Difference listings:
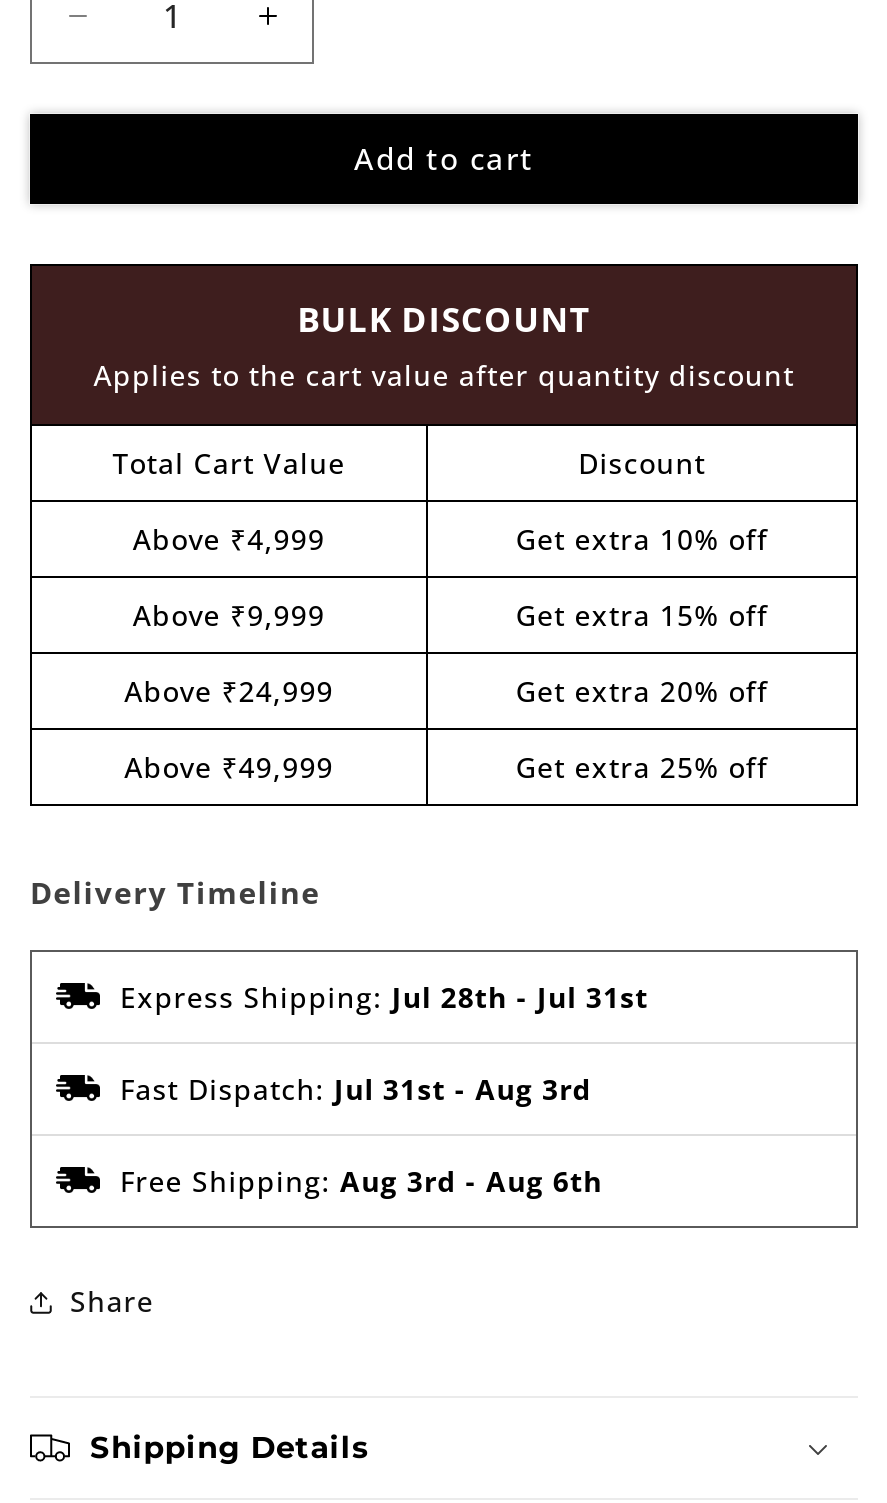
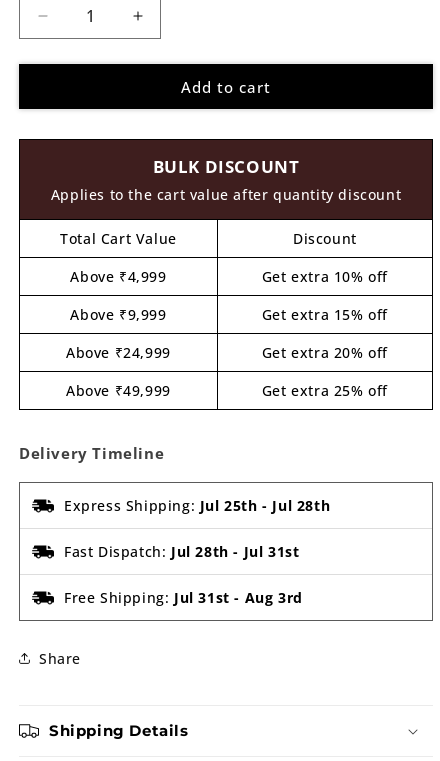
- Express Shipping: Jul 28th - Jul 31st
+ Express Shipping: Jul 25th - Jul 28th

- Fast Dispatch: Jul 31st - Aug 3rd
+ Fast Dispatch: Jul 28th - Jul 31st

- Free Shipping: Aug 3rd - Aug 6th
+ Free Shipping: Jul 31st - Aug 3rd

WHAT IS EXPECTED = What you return should be the entries from above, unchanged and without their images.

RESPONSE TO THIS EXERCISE =
- Express Shipping: Jul 28th - Jul 31st
+ Express Shipping: Jul 25th - Jul 28th

- Fast Dispatch: Jul 31st - Aug 3rd
+ Fast Dispatch: Jul 28th - Jul 31st

- Free Shipping: Aug 3rd - Aug 6th
+ Free Shipping: Jul 31st - Aug 3rd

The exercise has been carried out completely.